Some people should use the combo updater even if offered a delta or patch updater. If you have changed any of the files that belong to the OS, or especially if you’ve replaced any Mac OS X 10.3.5 files with their counterparts from an older version of Mac OS X 10.3, you should use the combo updater. Otherwise, you could wind up with some files from older versions that you installed manually that don’t work with Mac OS X 10.3.6. You can either restore the original versions of all the files you tinkered with, or run the combo updater instead of another one.

The Friday release of Mac OS X 10.3.6 leaves Apple’s customers in the lurch yet again. If they obeyed Software Update and installed Mac OS X 10.3.6 as soon as it shows up, they risked early-adopter problems on a weekend, a time when Apple doesn’t answer questions. So, more than ever, take standard installation precautions: prepare a full backup of your startup volume, remove or reinstall third-party utilities that may interfere with the update. If you’re extra paranoid, run a disk repair utility first to make sure no lingering HFS problems are waiting to bite you.

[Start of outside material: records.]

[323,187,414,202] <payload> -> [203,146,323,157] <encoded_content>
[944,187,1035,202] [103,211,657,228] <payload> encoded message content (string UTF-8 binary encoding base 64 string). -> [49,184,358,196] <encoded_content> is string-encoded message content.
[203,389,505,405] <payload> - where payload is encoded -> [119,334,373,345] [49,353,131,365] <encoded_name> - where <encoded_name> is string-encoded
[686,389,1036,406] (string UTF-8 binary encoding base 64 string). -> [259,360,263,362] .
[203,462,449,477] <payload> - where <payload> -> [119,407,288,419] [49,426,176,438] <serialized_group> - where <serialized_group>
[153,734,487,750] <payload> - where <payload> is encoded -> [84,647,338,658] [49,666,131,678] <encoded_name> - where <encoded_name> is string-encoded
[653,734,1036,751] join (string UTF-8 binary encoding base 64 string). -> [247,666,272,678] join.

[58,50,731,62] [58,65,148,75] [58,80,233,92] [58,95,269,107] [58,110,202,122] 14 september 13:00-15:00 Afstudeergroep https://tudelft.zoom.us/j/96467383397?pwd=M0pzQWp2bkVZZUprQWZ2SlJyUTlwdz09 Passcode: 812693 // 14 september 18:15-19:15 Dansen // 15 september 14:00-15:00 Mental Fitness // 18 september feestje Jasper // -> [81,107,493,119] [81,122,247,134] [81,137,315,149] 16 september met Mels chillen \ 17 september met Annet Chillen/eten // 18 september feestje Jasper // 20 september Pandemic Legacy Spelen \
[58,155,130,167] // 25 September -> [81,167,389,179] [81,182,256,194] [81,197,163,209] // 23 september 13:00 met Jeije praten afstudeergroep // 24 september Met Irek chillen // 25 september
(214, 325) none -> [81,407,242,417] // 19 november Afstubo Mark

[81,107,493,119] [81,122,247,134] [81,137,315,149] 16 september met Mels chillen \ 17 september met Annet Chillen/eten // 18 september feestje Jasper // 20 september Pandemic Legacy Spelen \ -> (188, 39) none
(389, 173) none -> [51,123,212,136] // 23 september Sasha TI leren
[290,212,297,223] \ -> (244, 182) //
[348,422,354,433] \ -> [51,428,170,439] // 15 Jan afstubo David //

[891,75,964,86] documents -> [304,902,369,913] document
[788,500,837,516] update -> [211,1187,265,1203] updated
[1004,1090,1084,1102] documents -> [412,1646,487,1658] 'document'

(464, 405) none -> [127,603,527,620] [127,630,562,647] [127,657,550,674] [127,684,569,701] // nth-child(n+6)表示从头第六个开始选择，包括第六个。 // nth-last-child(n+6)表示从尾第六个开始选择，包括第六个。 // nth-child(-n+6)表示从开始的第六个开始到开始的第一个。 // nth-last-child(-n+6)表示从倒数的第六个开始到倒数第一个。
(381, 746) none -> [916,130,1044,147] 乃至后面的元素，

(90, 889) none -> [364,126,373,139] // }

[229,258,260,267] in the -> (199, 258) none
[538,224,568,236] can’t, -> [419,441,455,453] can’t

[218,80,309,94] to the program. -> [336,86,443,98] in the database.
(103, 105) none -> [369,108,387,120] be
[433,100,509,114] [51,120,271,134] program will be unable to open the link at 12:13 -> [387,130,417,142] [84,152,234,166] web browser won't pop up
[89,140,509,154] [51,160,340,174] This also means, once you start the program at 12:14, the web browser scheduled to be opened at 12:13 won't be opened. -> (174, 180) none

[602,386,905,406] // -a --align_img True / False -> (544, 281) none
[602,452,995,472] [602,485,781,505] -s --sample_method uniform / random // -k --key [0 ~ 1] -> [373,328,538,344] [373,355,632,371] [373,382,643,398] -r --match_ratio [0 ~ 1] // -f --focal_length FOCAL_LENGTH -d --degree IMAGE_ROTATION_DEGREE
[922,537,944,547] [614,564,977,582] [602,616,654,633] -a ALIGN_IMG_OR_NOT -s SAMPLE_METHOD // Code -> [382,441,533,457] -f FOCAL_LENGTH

Don’t interrupt the installation by launching new programs, because that may try to use system components that are only partially updated at the time you need them. Similarly, don’t try adding or removing FireWire or USB devices during the update, just in case that leads the OS to try dynamically loading a device driver that it hadn’t needed before, and again catching the system with only part of 10.3.6 installed.

We’ve seen no first- or second-hand problem reports with Mac OS X 10.3.6 since it’s been available. Yet anecdotes can reveal things Apple chose not to share, such as the fact that Safari 1.2.4 can resume interrupted downloads, something we didn’t think to try but works for us. If you install it now, take precautions. If you want to wait a few days until some other reports shake out some potential conflicts, no one will blame you. You can’t expect much more from a sparsely-documented 42MB OS update released late on a Friday afternoon with no fanfare or guidance from Apple.